▸ Exercise
From the first line to the last, write out the listing exactly.

▸ Data shown
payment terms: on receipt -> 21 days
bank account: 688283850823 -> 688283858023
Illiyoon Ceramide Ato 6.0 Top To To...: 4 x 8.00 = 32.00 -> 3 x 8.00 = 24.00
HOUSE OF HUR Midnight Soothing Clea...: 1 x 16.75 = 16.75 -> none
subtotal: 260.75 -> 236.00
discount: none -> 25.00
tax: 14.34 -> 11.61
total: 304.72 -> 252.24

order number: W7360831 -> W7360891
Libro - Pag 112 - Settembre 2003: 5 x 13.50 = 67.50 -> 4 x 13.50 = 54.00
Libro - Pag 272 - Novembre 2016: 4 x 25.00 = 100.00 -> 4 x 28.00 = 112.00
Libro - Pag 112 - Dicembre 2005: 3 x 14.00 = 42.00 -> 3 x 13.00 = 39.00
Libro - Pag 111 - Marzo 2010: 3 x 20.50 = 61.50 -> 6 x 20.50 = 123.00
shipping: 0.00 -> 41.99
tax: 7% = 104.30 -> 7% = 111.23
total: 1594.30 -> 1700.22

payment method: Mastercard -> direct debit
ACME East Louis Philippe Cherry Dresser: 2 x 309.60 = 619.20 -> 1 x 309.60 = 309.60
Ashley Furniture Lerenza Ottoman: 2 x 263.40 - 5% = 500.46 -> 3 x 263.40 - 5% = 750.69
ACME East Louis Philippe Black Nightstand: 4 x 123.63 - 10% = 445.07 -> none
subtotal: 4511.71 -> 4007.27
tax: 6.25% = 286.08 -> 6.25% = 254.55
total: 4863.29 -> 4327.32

▸ Exercise output
payment terms: on receipt -> 21 days
bank account: 688283850823 -> 688283858023
Illiyoon Ceramide Ato 6.0 Top To To...: 4 x 8.00 = 32.00 -> 3 x 8.00 = 24.00
HOUSE OF HUR Midnight Soothing Clea...: 1 x 16.75 = 16.75 -> none
subtotal: 260.75 -> 236.00
discount: none -> 25.00
tax: 14.34 -> 11.61
total: 304.72 -> 252.24

order number: W7360831 -> W7360891
Libro - Pag 112 - Settembre 2003: 5 x 13.50 = 67.50 -> 4 x 13.50 = 54.00
Libro - Pag 272 - Novembre 2016: 4 x 25.00 = 100.00 -> 4 x 28.00 = 112.00
Libro - Pag 112 - Dicembre 2005: 3 x 14.00 = 42.00 -> 3 x 13.00 = 39.00
Libro - Pag 111 - Marzo 2010: 3 x 20.50 = 61.50 -> 6 x 20.50 = 123.00
shipping: 0.00 -> 41.99
tax: 7% = 104.30 -> 7% = 111.23
total: 1594.30 -> 1700.22

payment method: Mastercard -> direct debit
ACME East Louis Philippe Cherry Dresser: 2 x 309.60 = 619.20 -> 1 x 309.60 = 309.60
Ashley Furniture Lerenza Ottoman: 2 x 263.40 - 5% = 500.46 -> 3 x 263.40 - 5% = 750.69
ACME East Louis Philippe Black Nightstand: 4 x 123.63 - 10% = 445.07 -> none
subtotal: 4511.71 -> 4007.27
tax: 6.25% = 286.08 -> 6.25% = 254.55
total: 4863.29 -> 4327.32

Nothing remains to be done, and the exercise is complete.